2. The gospel of Jesus Christ offers people both
eternal happiness and present happiness.
3. People are drawn to Christ when they see true
happiness in his followers and are pushed away when they see us chronically
unhappy.
4. God is the sole origin of true happiness, and we
should wholeheartedly seek our delight in him.
Here are the quotes. How do they strike you?
· CS. Lewis wrote, If there lurks in most modern
minds the notion that to desire our own good and earnestly to hope for the
enjoyment of it is a bad thing, I submit that this notion . . . is no
part of the Christian faith. Indeed, if we consider the unblushing promises of
reward and the staggering nature of the rewards promised in the Gospels, it
would seem that Our Lord finds our desires, not too strong, but too weak. We
are half-hearted creatures, fooling about with drink and sex and ambition when
infinite joy is offered us, like an ignorant child who wants to go on making mud
pies in a slum because he cannot imagine what is meant by the offer of a
holiday at the sea. We are far too easily pleased.
·
Thomas Aquinas (1225–1274) said, “No one can
live without delight, and that is why a man deprived of spiritual joy goes over
to carnal pleasures.” He also said, “Man
is unable not to wish to be happy.”
·
Blaise Pascal, who said, “All men seek happiness…

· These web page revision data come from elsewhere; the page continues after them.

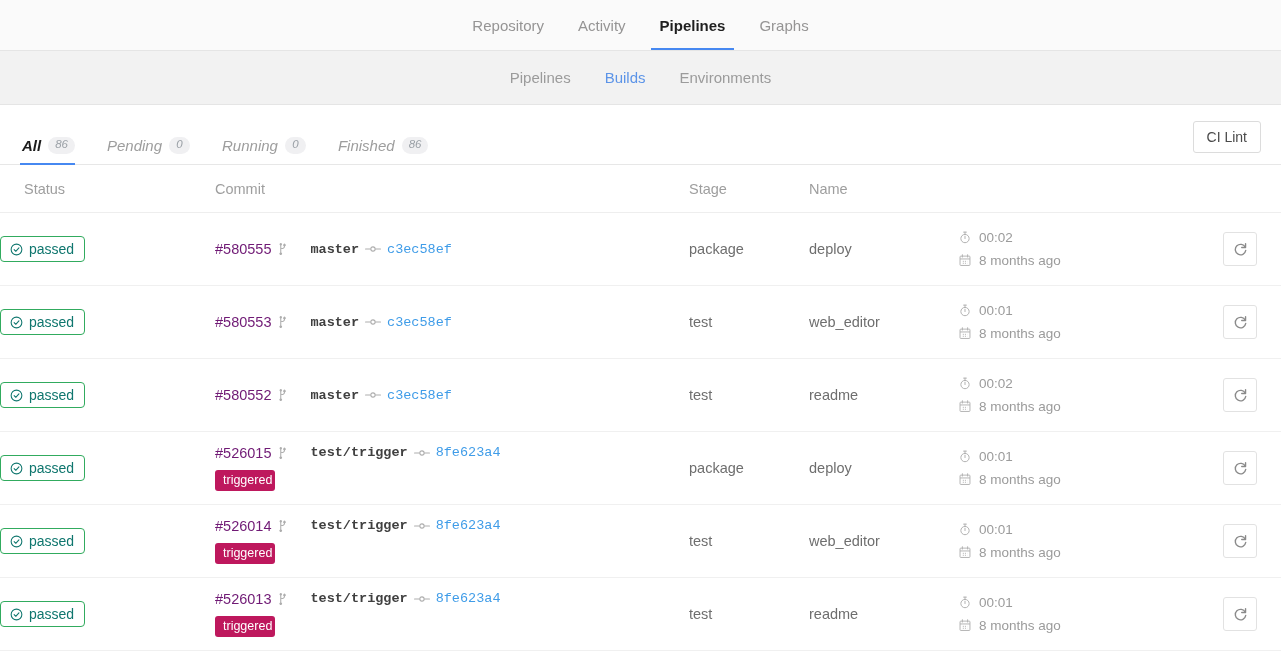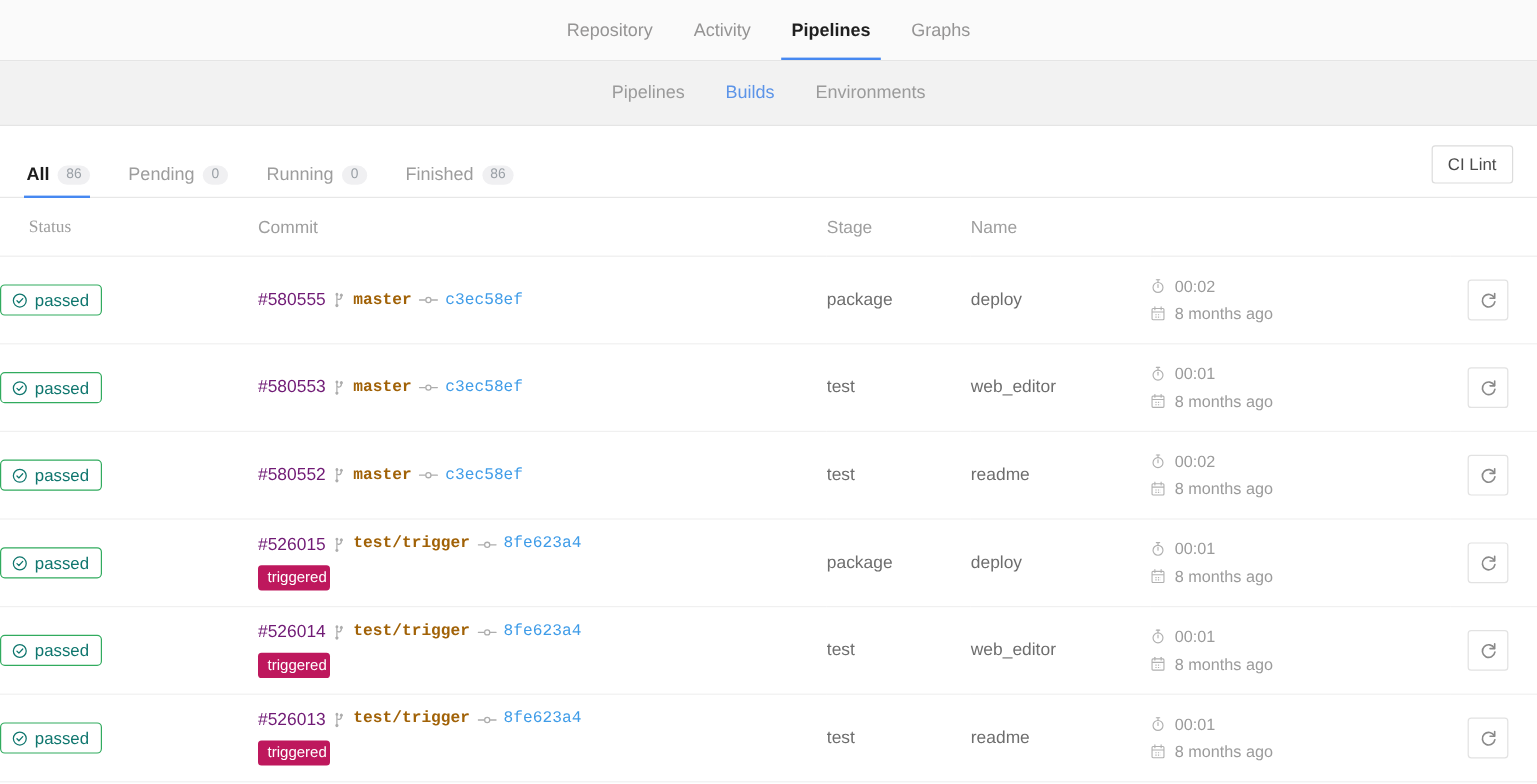"All" .filter-tab { align-items: flex-end -> center; font-style: none -> italic }
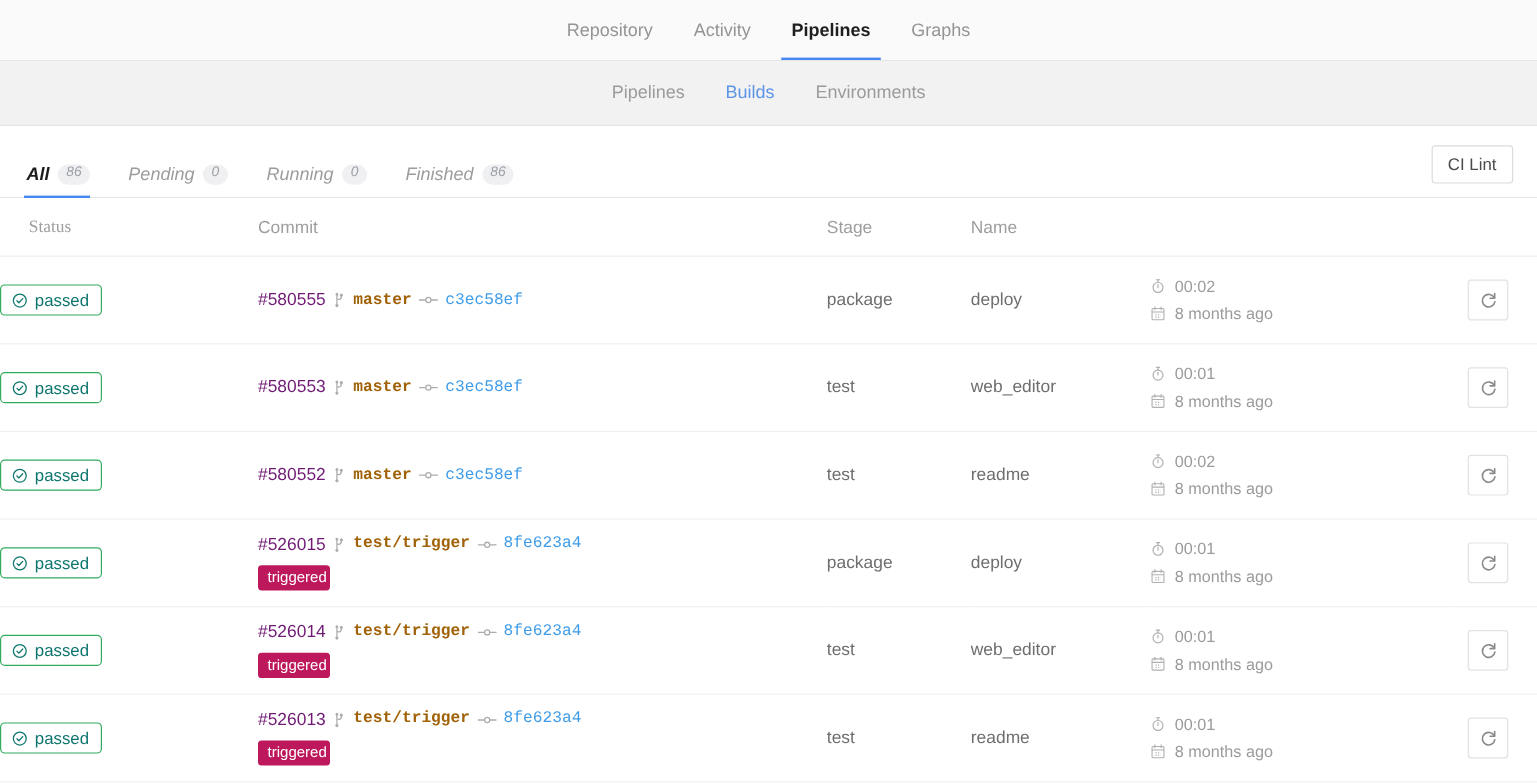"Status" .col-status { font-family: Liberation Serif, serif -> none }
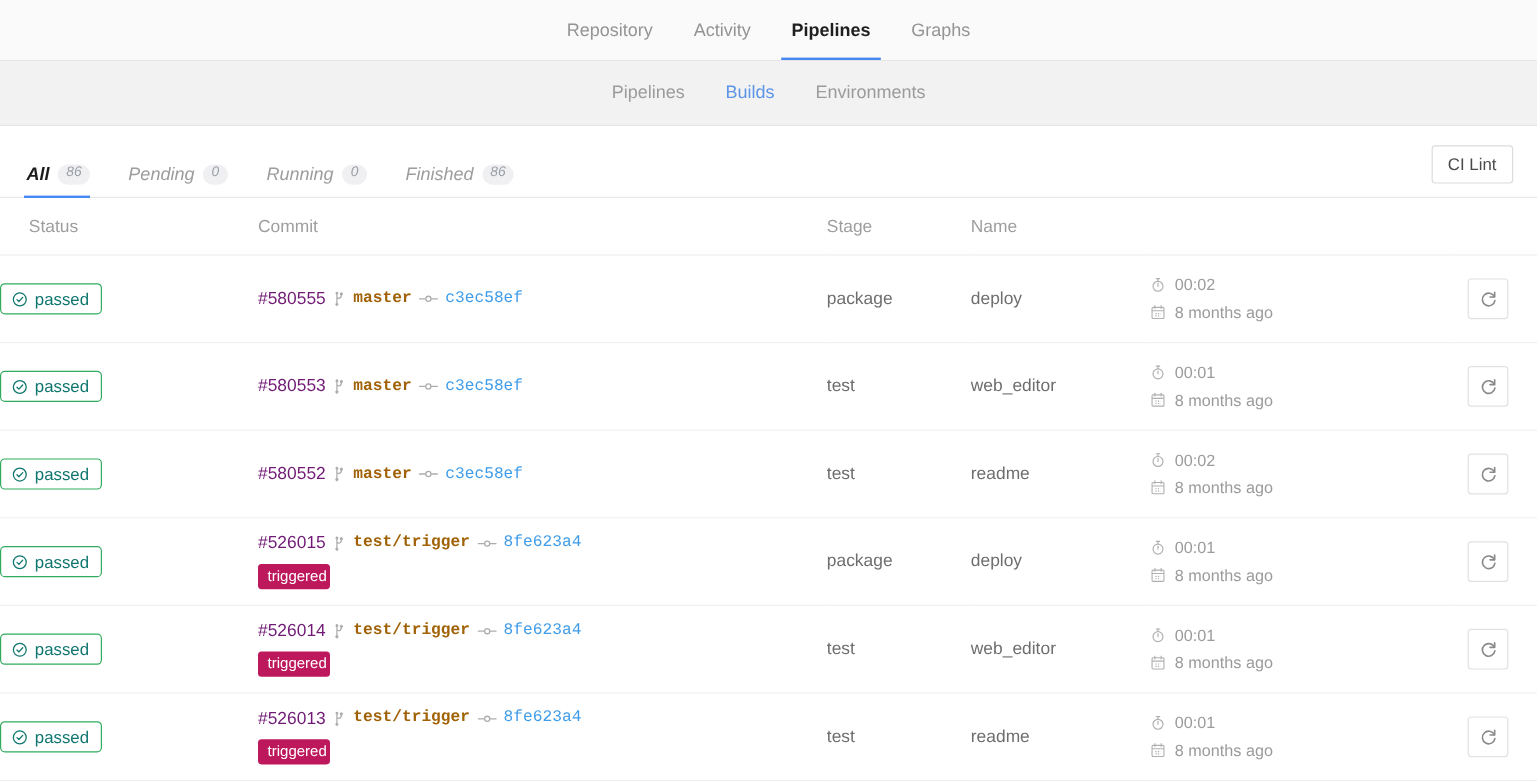"master" .branch-name { color: #a16207 -> #404040; margin-left: none -> 16px }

Whatever different means they employ, they all tend to this end. The cause of
some going to war, and of others avoiding it, is the same desire in both… They will
never takes the least step but to this object. This is the motive of every
action of every man, even of those who hang themselves.
·
J. C. Ryle said, “I assert without
hesitation, that the conversion described in Scripture is a happy thing and not
a miserable one, and that if converted persons are not happy, the fault must be
in themselves. . . . I am confident the converted man is the happiest
man.”
·
Spurgeon said, “There is nothing that more tends
to strengthen the faith of the young believer than to hear the veteran
Christian, covered with scars from the battle, testifying that the service of
his Master is a happy service, and that, if he could have served any other
master, he would not have done so, for His service is pleasant, and His reward
everlasting joy.”
·
German Reformer Martin Luther (1483–1546) said,
“It is pleasing to the dear God whenever thou rejoicest or laughest from the
bottom of thy heart.”
·
Puritan Thomas Watson wrote, “God has twisted
together his glory and our good.” He argued that God says to us, “The more
happiness you have, the more I shall count myself glorified.”